To identify phenotypes associated with hub genes, a phenome-wide association study (PheWAS) was performed. This involved selecting independent eQTLs (r² < 0.2) associated (p < 5 × 10⁻⁸) with a hub gene and examining their collective contribution to a phenotype through Mendelian randomization. To reduce the possibility of spurious associations, analyses were conducted using eQTL data from the eQTLGen study and then repeated using eQTL data from the INTERVAL study. Only gene-trait associations with p < 5 × 10⁻⁸ were considered significant. Analyses were performed using the GSMR program []. Genotype data from the 1000 Genomes-European population were used to compute the degree of LD among SNPs and to match alleles.

2.5. eQTL Assesment

To understand the characteristics of eQTLs underlying the identified genes, I generated a list of independent (r² < 0.2) eQTLs per gene using the clump algorithm implemented in PLINK (v.1.9) []. In summary, the algorithm takes a list of eQTLs and their p-values, conducts LD pruning, and outputs a list of eQTLs in linkage equilibrium and prioritized by p-values. Following LD pruning, the phenotypic variance (

V_{P}

, proportion of variation in a gene expression) attributed to an eQTL was calculated using the equation:

V_{P} = 2 P (1 - P) β^{2}

(1)

where

P

is the frequency of minor allele and

β

is its regression coefficient derived from the association model []. eQTLGen study reported Z-scores instead of regression coefficients.
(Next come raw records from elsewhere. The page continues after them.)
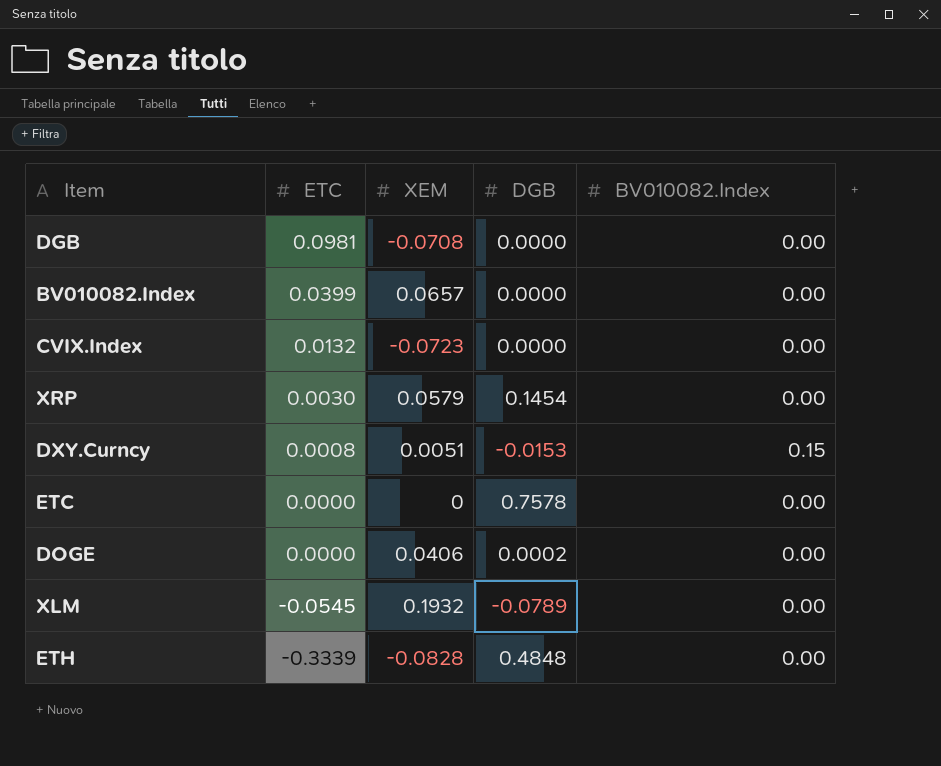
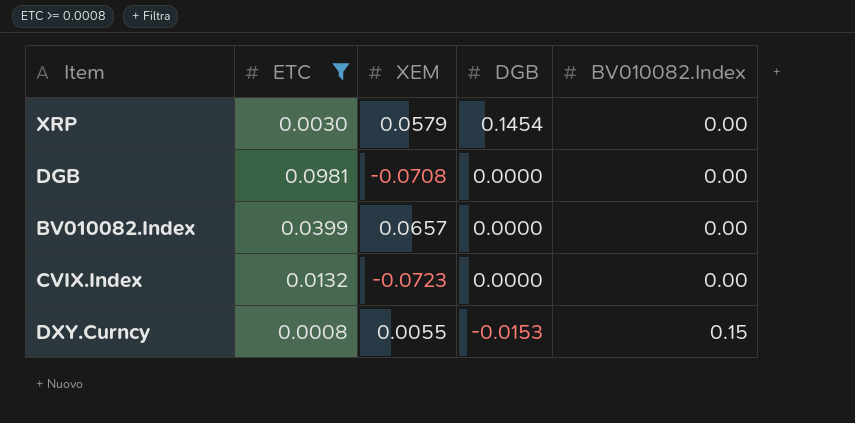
filter: none -> ETC >= 0.0008
row order: ETC descending -> DGB descending
DXY.Curncy | XEM: 0.0051 -> 0.0055

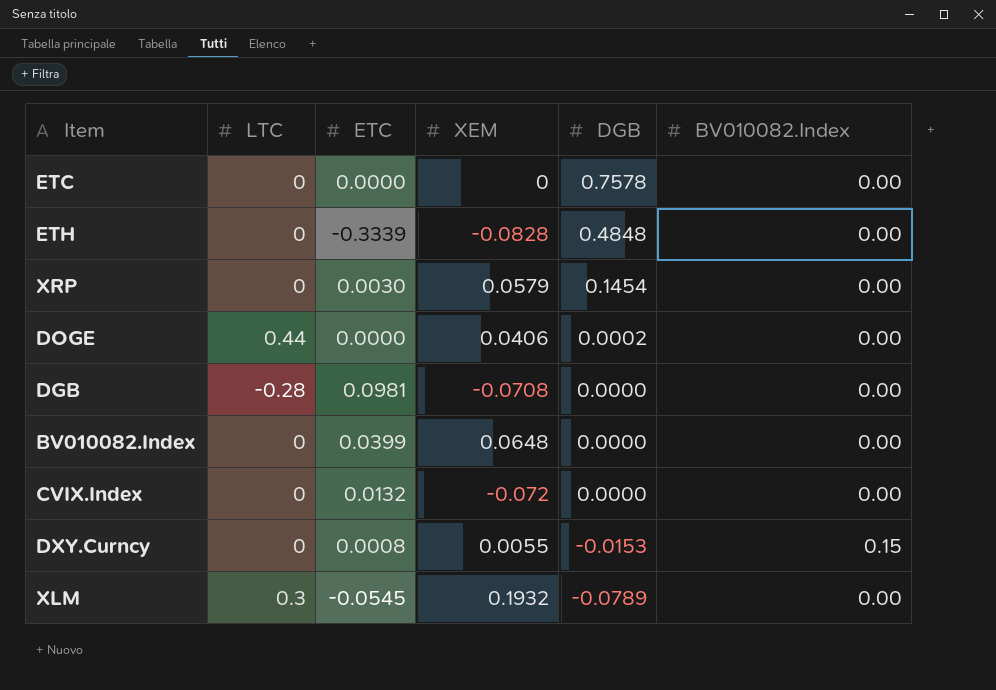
filter: ETC >= 0.0008 -> none
column LTC | position: none -> 2
BV010082.Index | XEM: 0.0657 -> 0.0648
CVIX.Index | XEM: -0.0723 -> -0.072

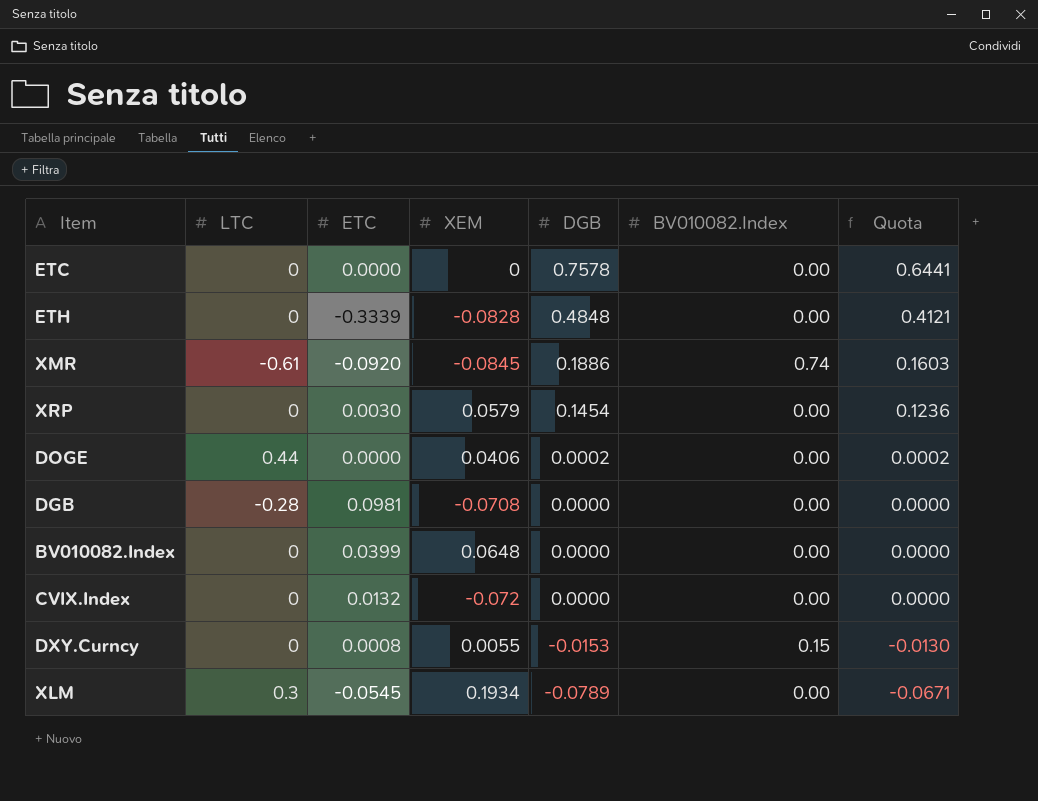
column Quota | formula: none -> [DGB] * 0.85
row XMR: none -> -0.61 | -0.0920 | -0.0845 | 0.1886 | 0.74 | 0.1603
XLM | XEM: 0.1932 -> 0.1934

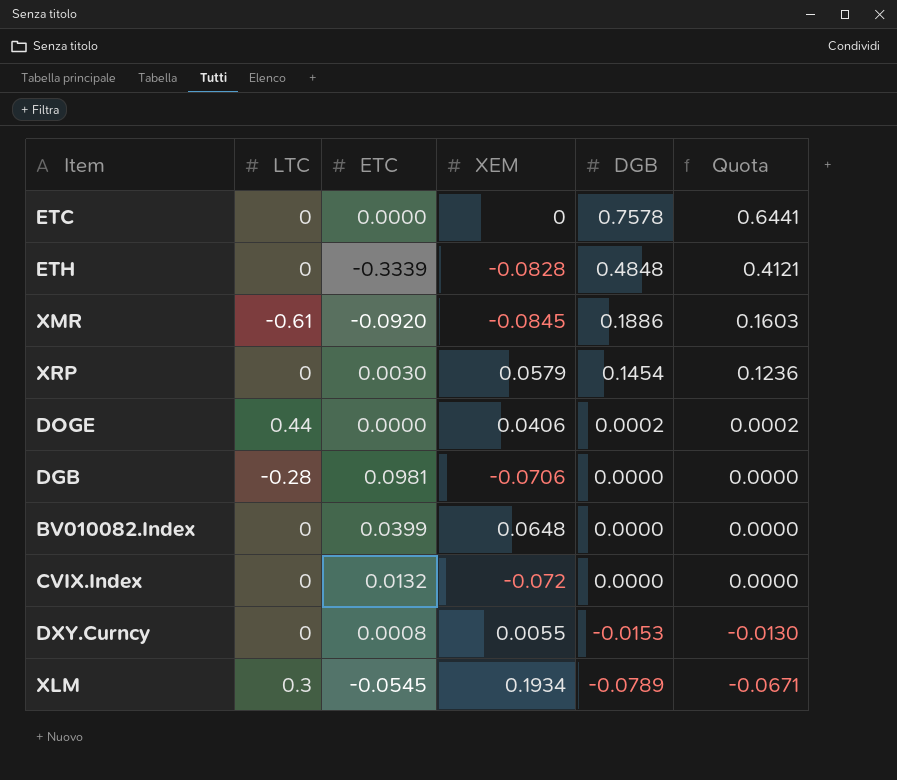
column BV010082.Index | position: 6 -> none
DGB | XEM: -0.0708 -> -0.0706

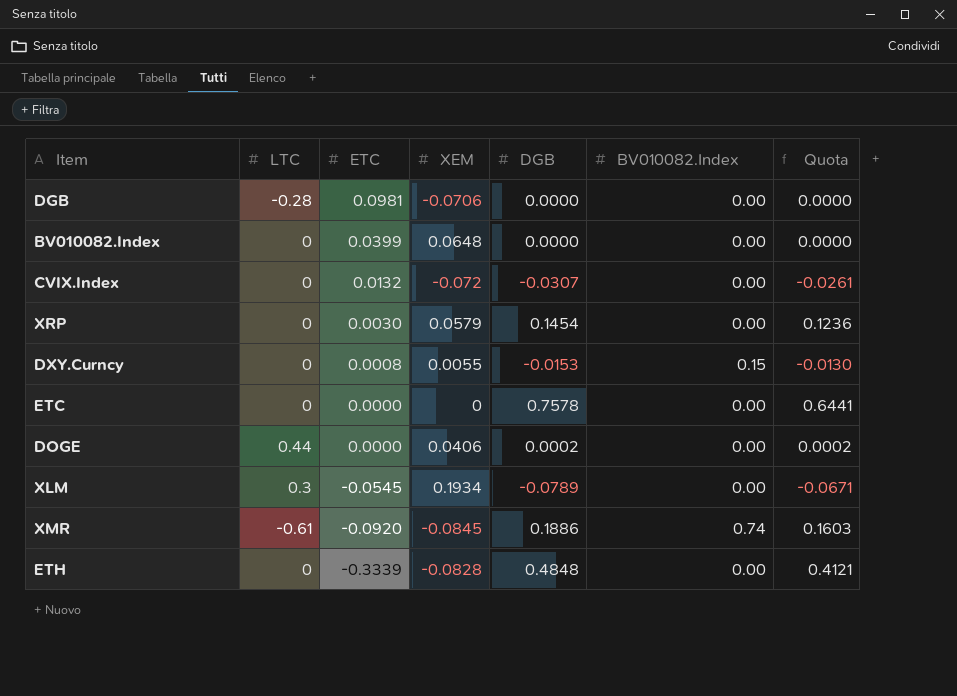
row order: DGB descending -> ETC descending
column BV010082.Index | position: none -> 6
CVIX.Index | DGB: 0.0000 -> -0.0307
CVIX.Index | Quota: 0.0000 -> -0.0261

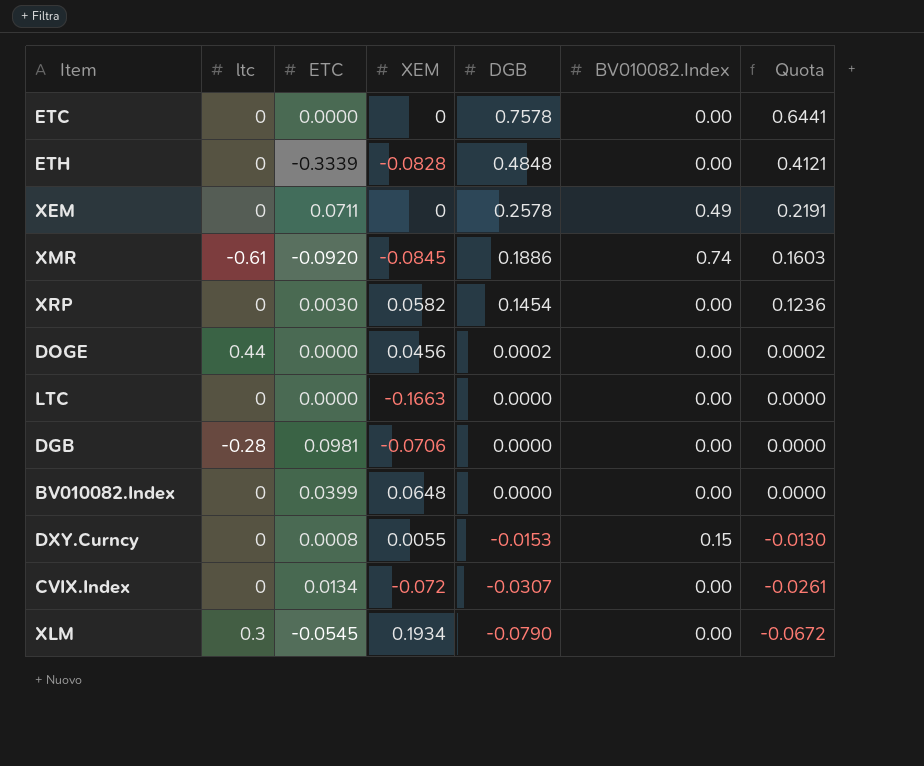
row order: ETC descending -> DGB descending
column name: LTC -> ltc
row XEM: none -> 0 | 0.0711 | 0 | 0.2578 | 0.49 | 0.2191
XRP | XEM: 0.0579 -> 0.0582
DOGE | XEM: 0.0406 -> 0.0456
row LTC: none -> 0 | 0.0000 | -0.1663 | 0.0000 | 0.00 | 0.0000
CVIX.Index | ETC: 0.0132 -> 0.0134
XLM | DGB: -0.0789 -> -0.0790
XLM | Quota: -0.0671 -> -0.0672

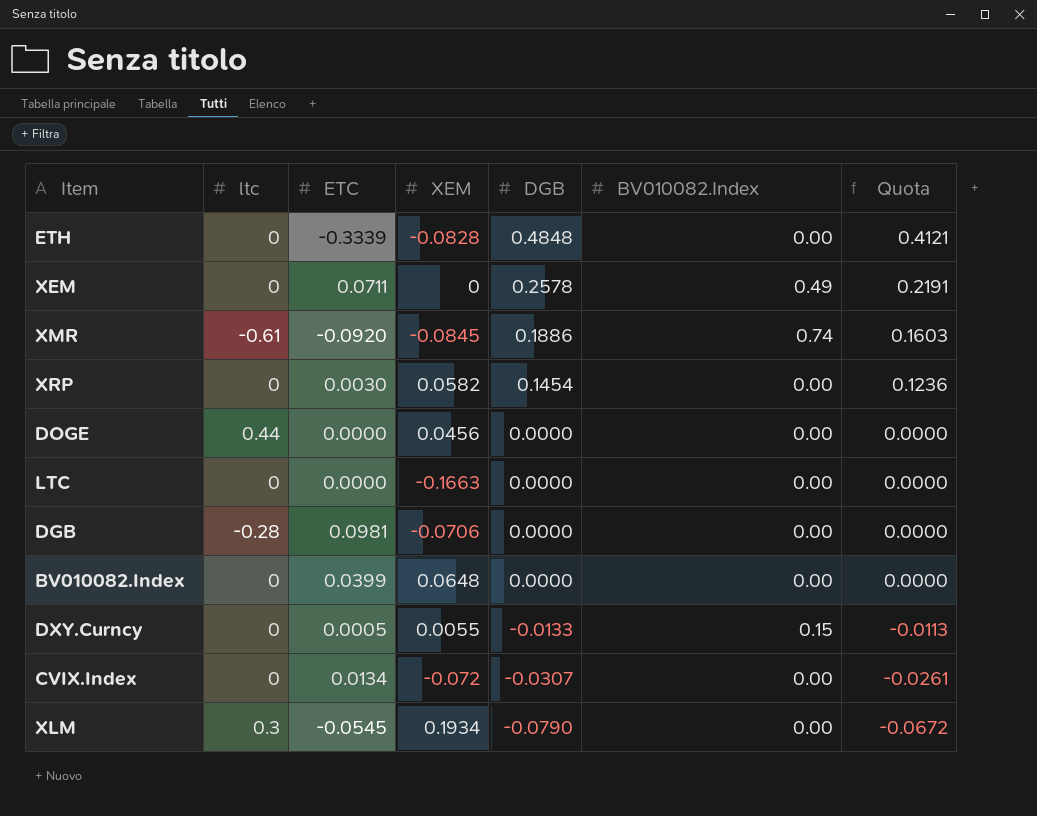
row ETC: 0 | 0.0000 | 0 | 0.7578 | 0.00 | 0.6441 -> none
DOGE | DGB: 0.0002 -> 0.0000
DOGE | Quota: 0.0002 -> 0.0000
DXY.Curncy | ETC: 0.0008 -> 0.0005
DXY.Curncy | DGB: -0.0153 -> -0.0133
DXY.Curncy | Quota: -0.0130 -> -0.0113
As such, a conversion was made using the equation:

β = \frac{Z}{\sqrt{2 F (1 - F) (N + Z^{2})}}

(2)

where

Z

represents Z-score,

F

is the frequency of effect allele, and

N

is the sample size [].

3. Results

By following the analytical pipeline described in Figure 1, trans-eQTLs and cis-eQTLs were initially matched to identify eQTLs that display both cis- and trans-regulatory effects. Through this procedure, 55,884 gene-pairs were identified to share at least one eQTL (p < 5 × 10⁻⁸) in the eQTLGen dataset (discovery dataset). These findings were then investigated in the INTERVAL dataset (validation dataset), where a total of 15,522 gene-pairs were identified to also share an eQTL (p < 5 × 10⁻⁸). This was followed by performing Mendelian randomization and re-investigating the significant findings at the validation step. A total of 617 gene-pairs showed significant causal association (p < 5 × 10⁻⁸) in both the discovery and validation steps. The majority of these gene-pairs (N = 597) showed concordant direction of associations between the discovery and validation steps, and these were selected for post hoc analysis (Table S1). The identified gene-pairs consisted of 138 genes that exerted trans-regulatory impact on 342 genes (a total of 474 unique genes, with 6 genes acting as both source and target gene).
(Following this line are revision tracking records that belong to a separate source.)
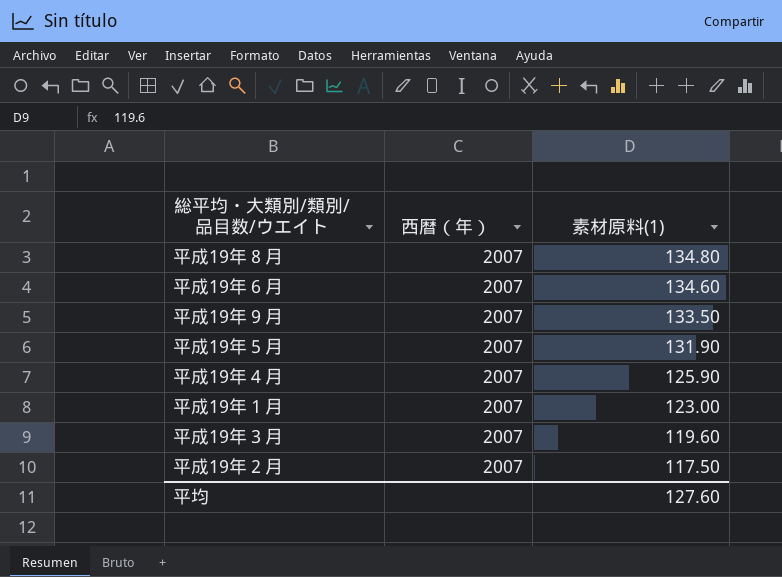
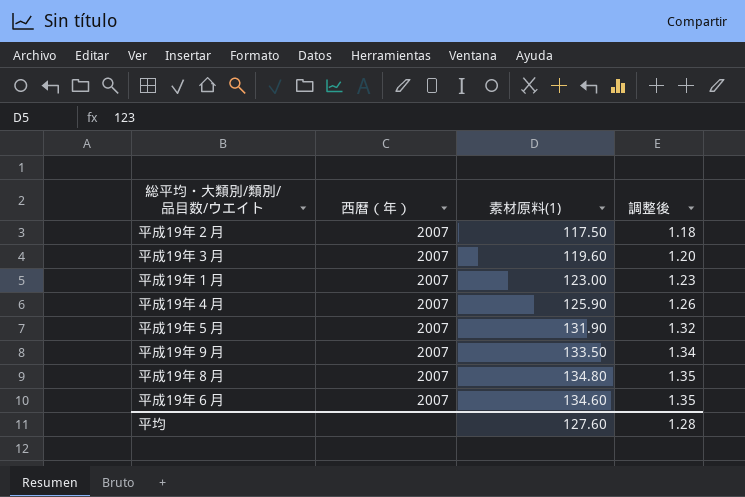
row order: 素材原料(1) descending -> 調整後 ascending
column 調整後 | formula: none -> [素材原料(1)] * 0.01

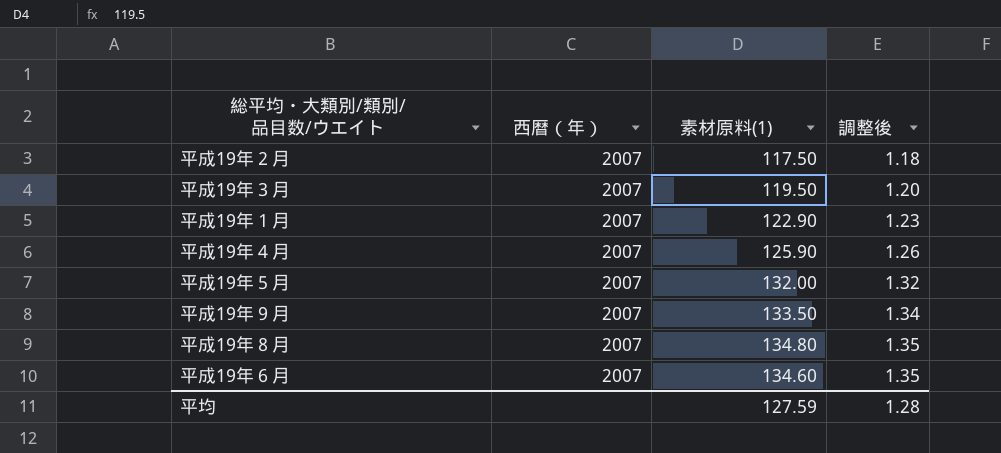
平成19年３月 | 素材原料(1): 119.60 -> 119.50
平成19年１月 | 素材原料(1): 123.00 -> 122.90
平成19年５月 | 素材原料(1): 131.90 -> 132.00
平均 | 素材原料(1): 127.60 -> 127.59

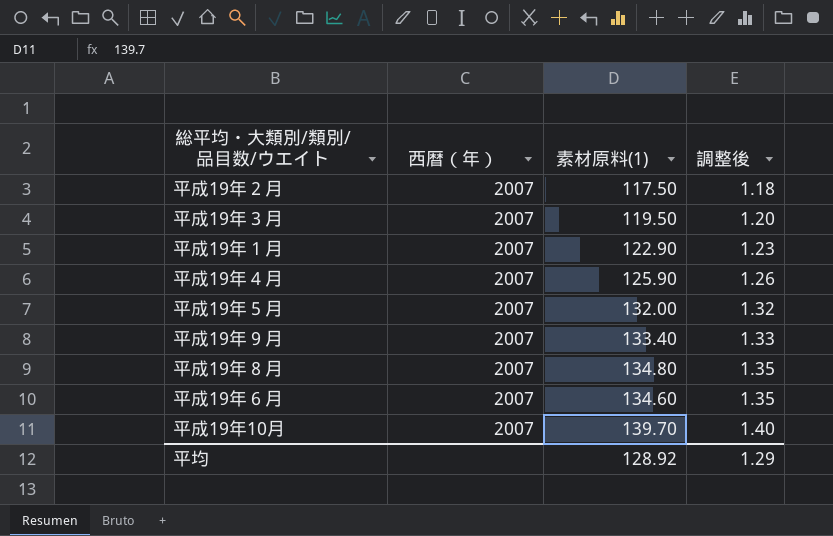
平成19年９月 | 素材原料(1): 133.50 -> 133.40
平成19年９月 | 調整後: 1.34 -> 1.33
row 平成19年10月: none -> 2007 | 139.70 | 1.40
平均 | 素材原料(1): 127.59 -> 128.92
平均 | 調整後: 1.28 -> 1.29

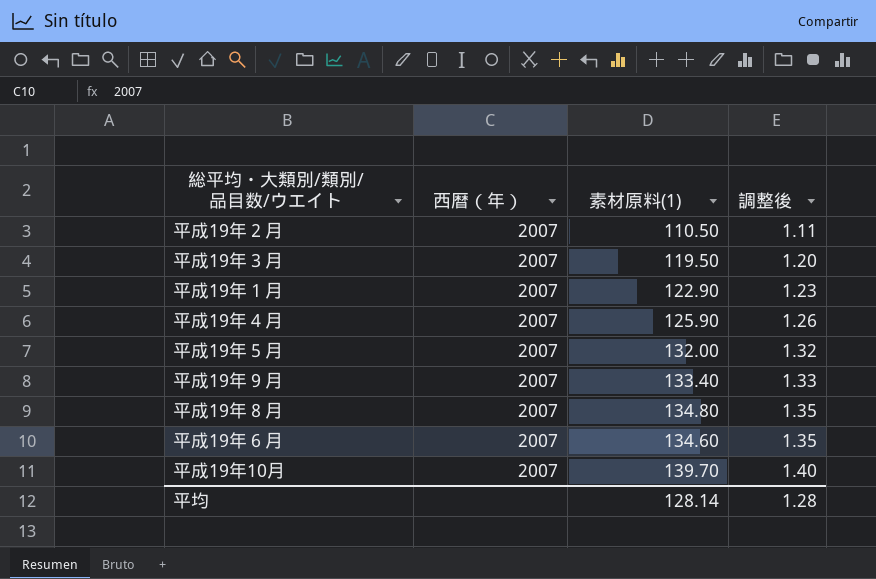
平成19年２月 | 素材原料(1): 117.50 -> 110.50
平成19年２月 | 調整後: 1.18 -> 1.11
平均 | 素材原料(1): 128.92 -> 128.14
平均 | 調整後: 1.29 -> 1.28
The STRING database [] provides functional interactions obtained from various biological resources. A search in this database was subsequently performed to investigate whether the findings from the Mendelian randomization (Table S1) could be supported by existing biological knowledge. Supporting evidence for 32 gene-pairs was obtained from the STRING database (Table S2). Furthermore, gene ontology (GO) enrichment analysis was conducted to determine if the identified genes (Table S1) are functionally related. The findings indicated that the identified genes are involved in immune processes (Table 1).

Table 1. Biological processes that are overrepresented among the identified genes.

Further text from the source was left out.